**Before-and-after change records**

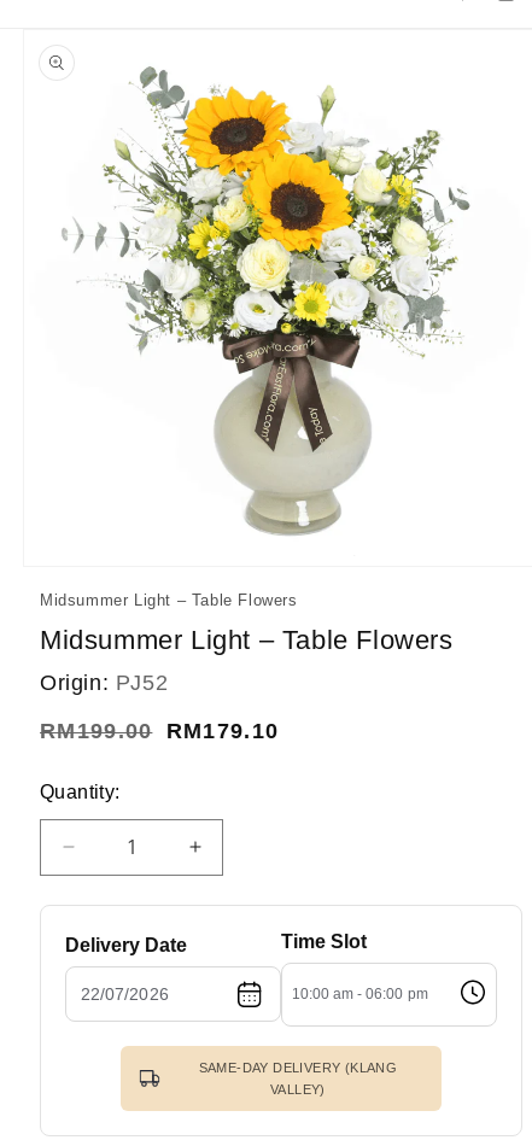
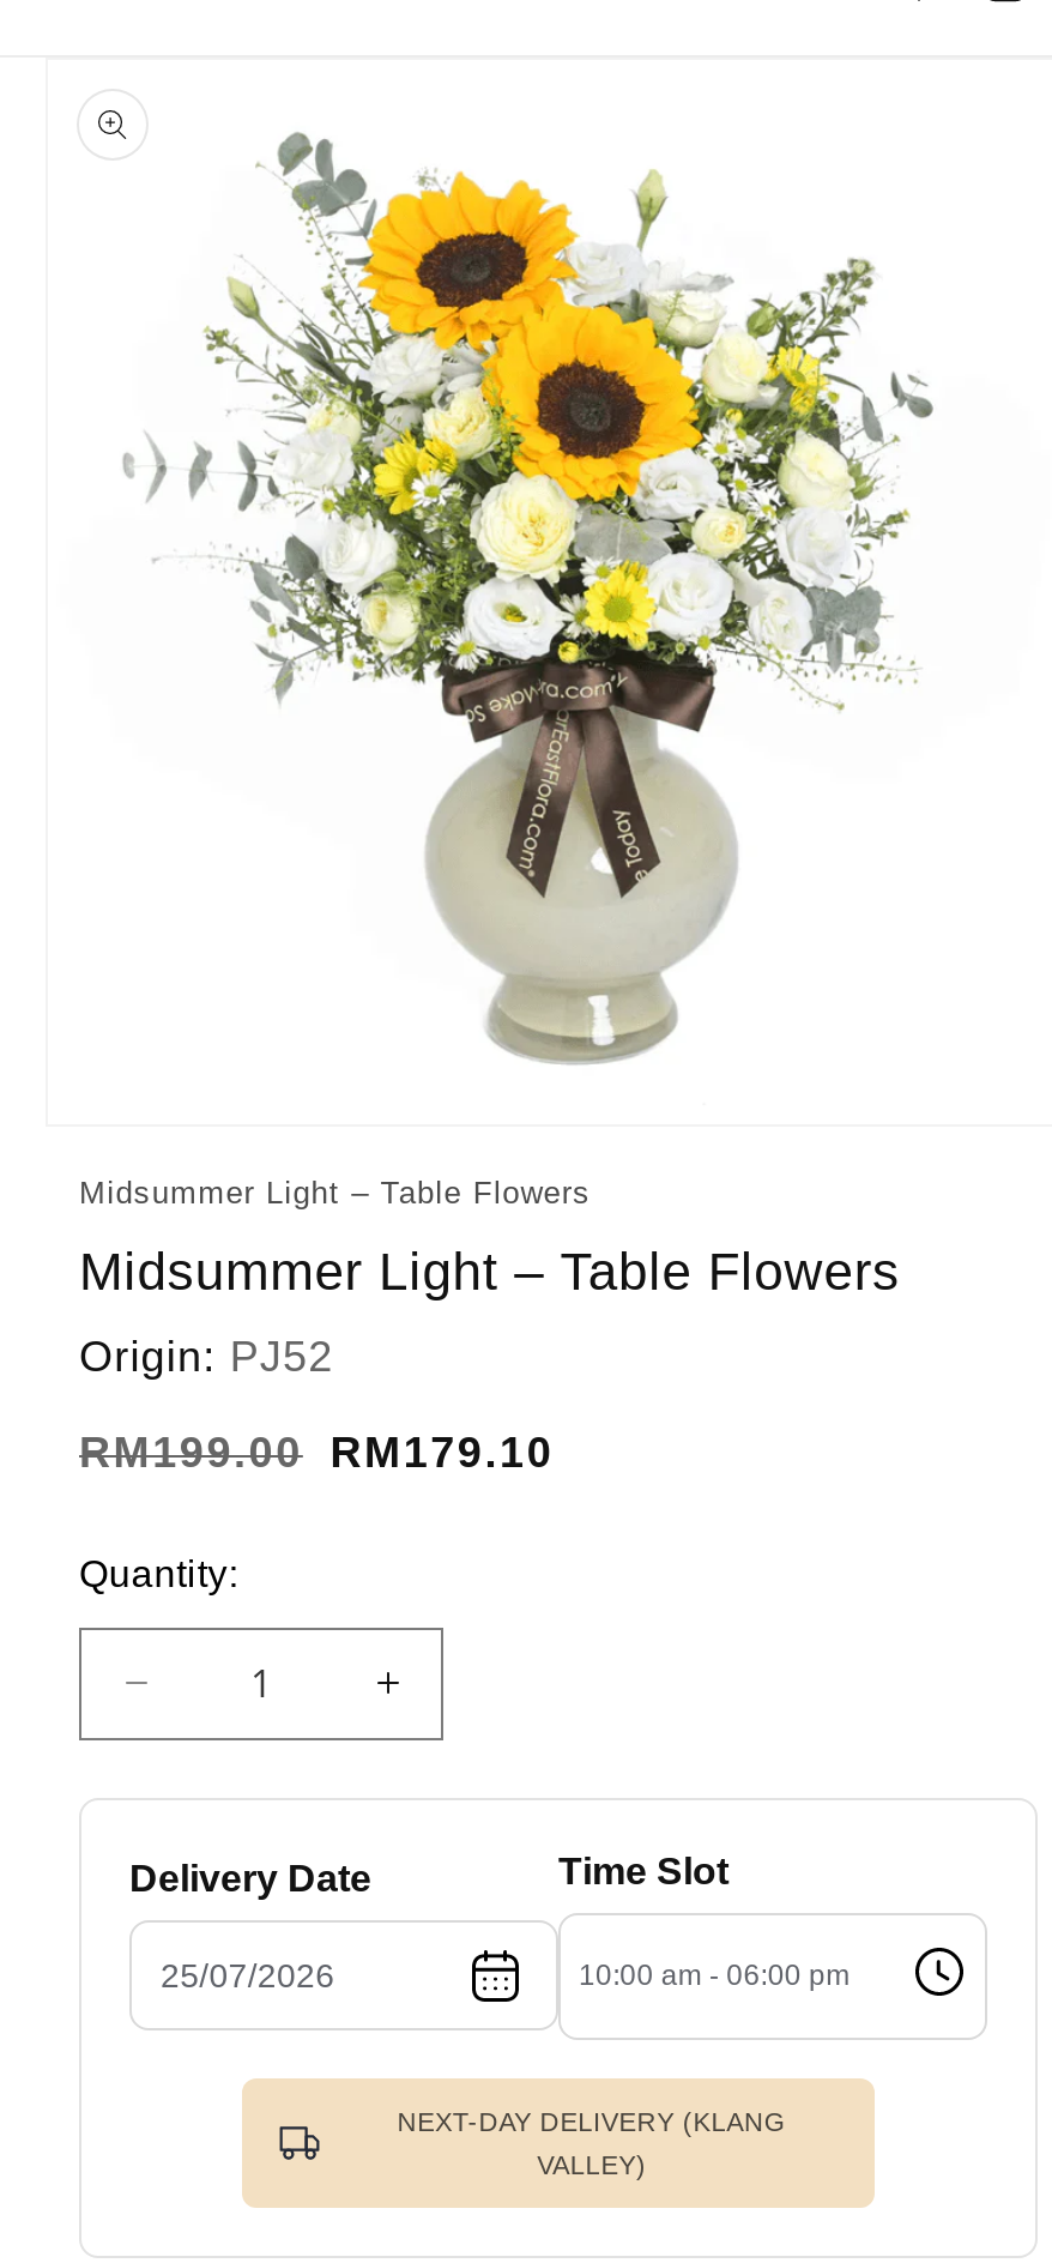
[199,1060,397,1074] SAME-DAY DELIVERY (KLANG -> [397,2106,787,2135] NEXT-DAY DELIVERY (KLANG

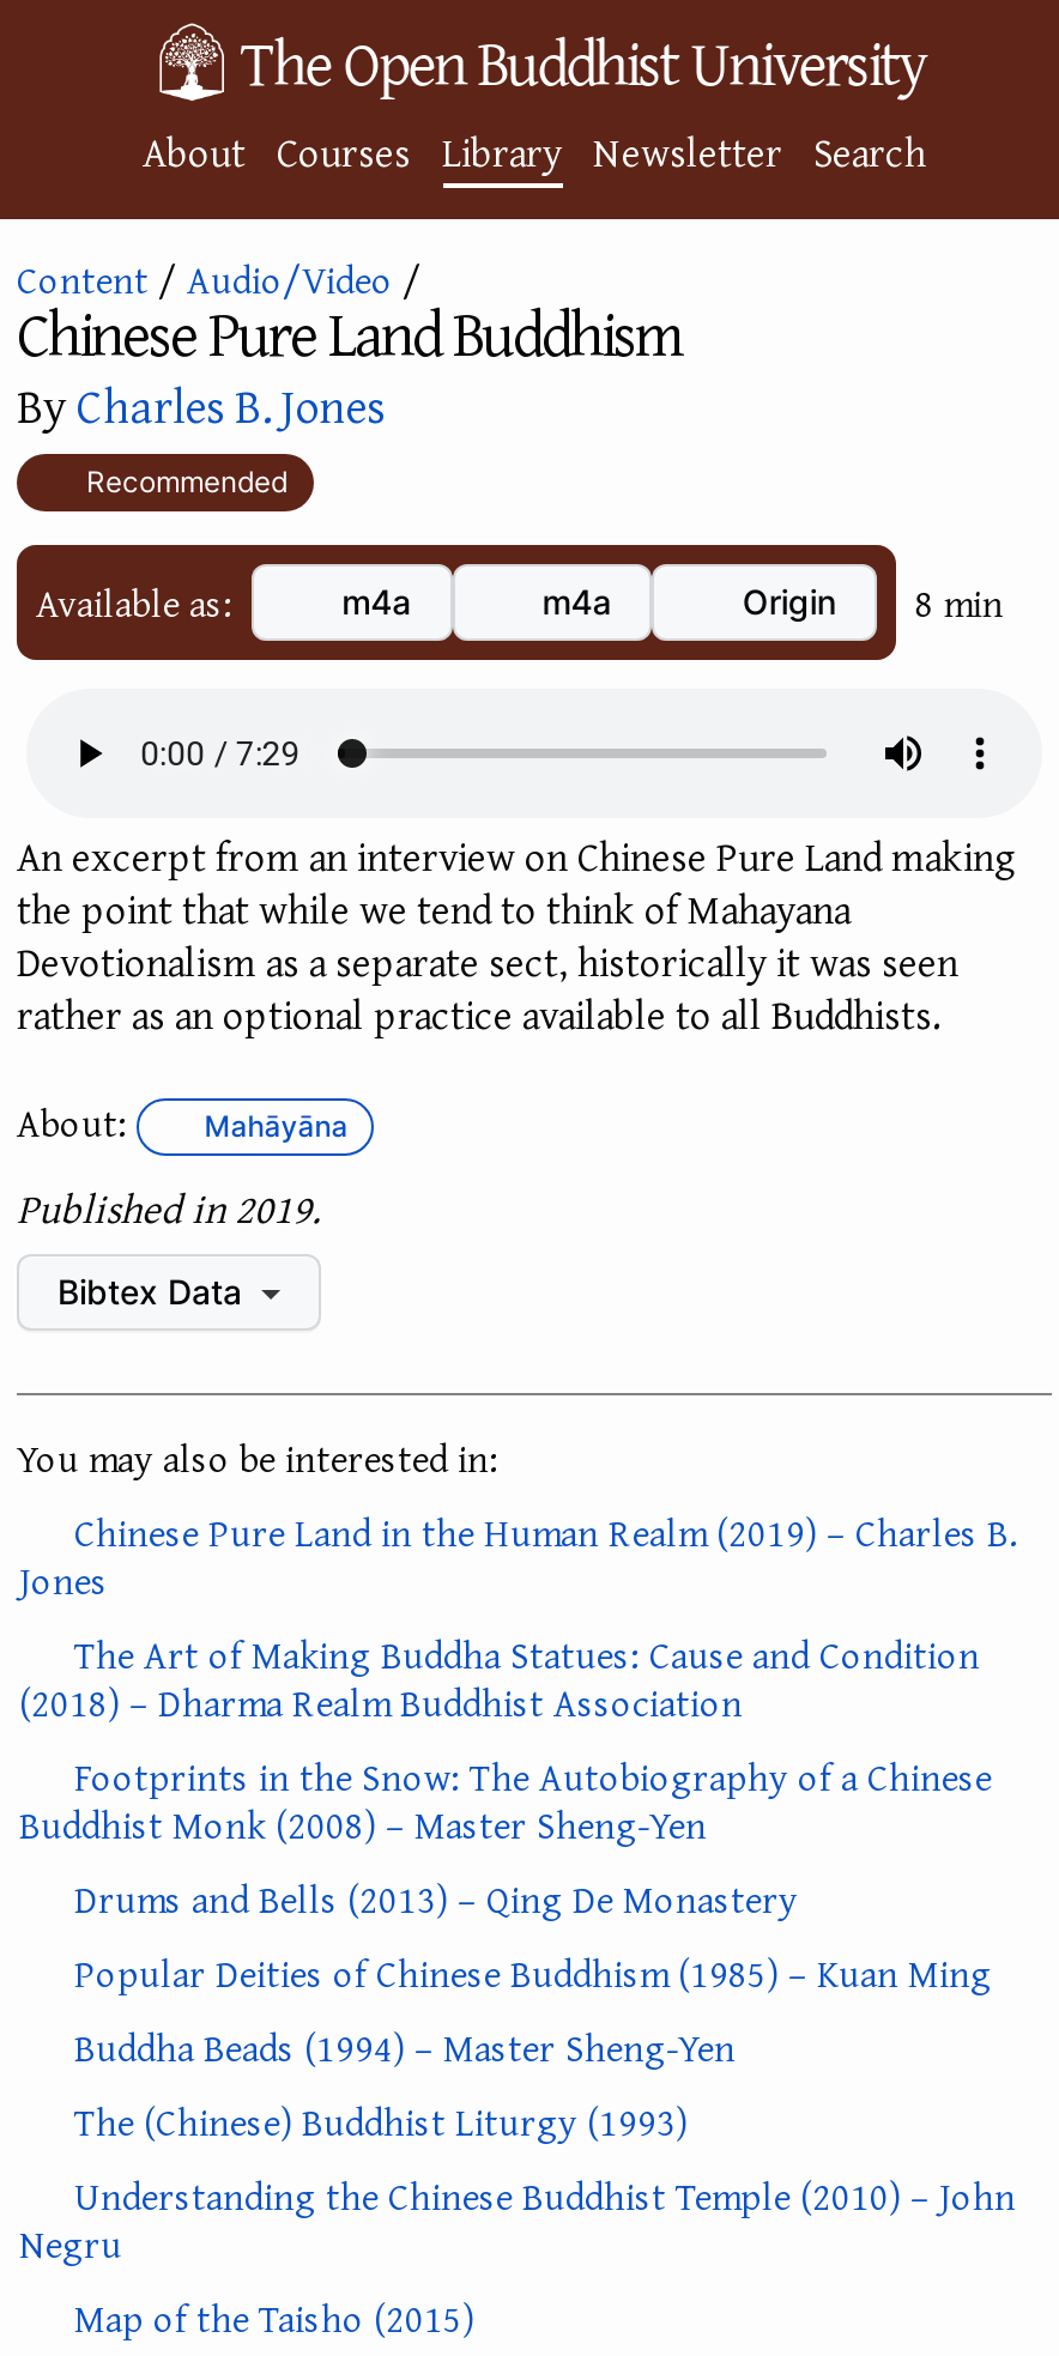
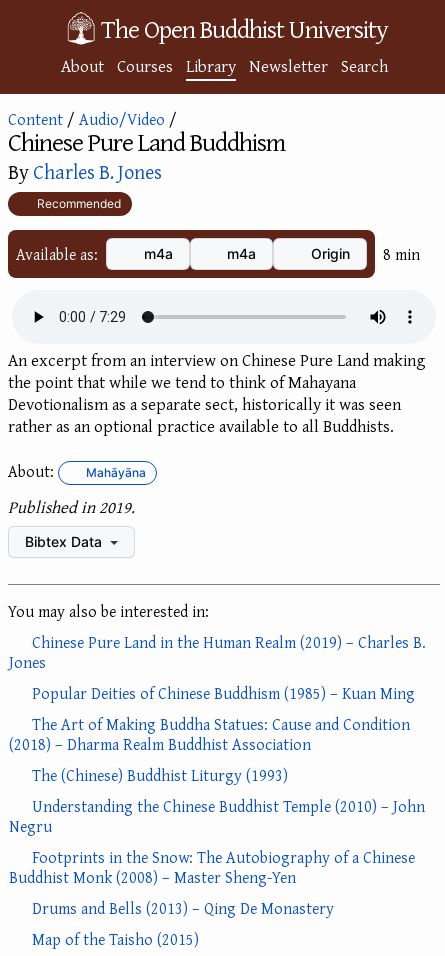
moved [19,1625,980,1731] -> [9,712,410,756]: The Art of Making Buddha Statues: Cause and Condition | (2018) – Dharma Realm Buddhist Association
moved [19,1748,992,1927] -> [9,845,415,920]: Footprints in the Snow: The Autobiography of a Chinese | Buddhist Monk (2008) – Master Sheng-Yen | Drums and Bells (2013) – Qing De Monastery
moved [74,1944,992,2001] -> [32,681,415,705]: Popular Deities of Chinese Buddhism (1985) – Kuan Ming
[74,2018,736,2076] Buddha Beads (1994) – Master Sheng-Yen -> none
moved [19,2092,1016,2272] -> [9,763,425,838]: The (Chinese) Buddhist Liturgy (1993) | Understanding the Chinese Buddhist Temple (2010) – John | Negru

**WHAT YOU WILL DO**
Your task is to retype the records above in full and exactly, omitting the pictures.

**TASK RESPONSE**
[199,1060,397,1074] SAME-DAY DELIVERY (KLANG -> [397,2106,787,2135] NEXT-DAY DELIVERY (KLANG

moved [19,1625,980,1731] -> [9,712,410,756]: The Art of Making Buddha Statues: Cause and Condition | (2018) – Dharma Realm Buddhist Association
moved [19,1748,992,1927] -> [9,845,415,920]: Footprints in the Snow: The Autobiography of a Chinese | Buddhist Monk (2008) – Master Sheng-Yen | Drums and Bells (2013) – Qing De Monastery
moved [74,1944,992,2001] -> [32,681,415,705]: Popular Deities of Chinese Buddhism (1985) – Kuan Ming
[74,2018,736,2076] Buddha Beads (1994) – Master Sheng-Yen -> none
moved [19,2092,1016,2272] -> [9,763,425,838]: The (Chinese) Buddhist Liturgy (1993) | Understanding the Chinese Buddhist Temple (2010) – John | Negru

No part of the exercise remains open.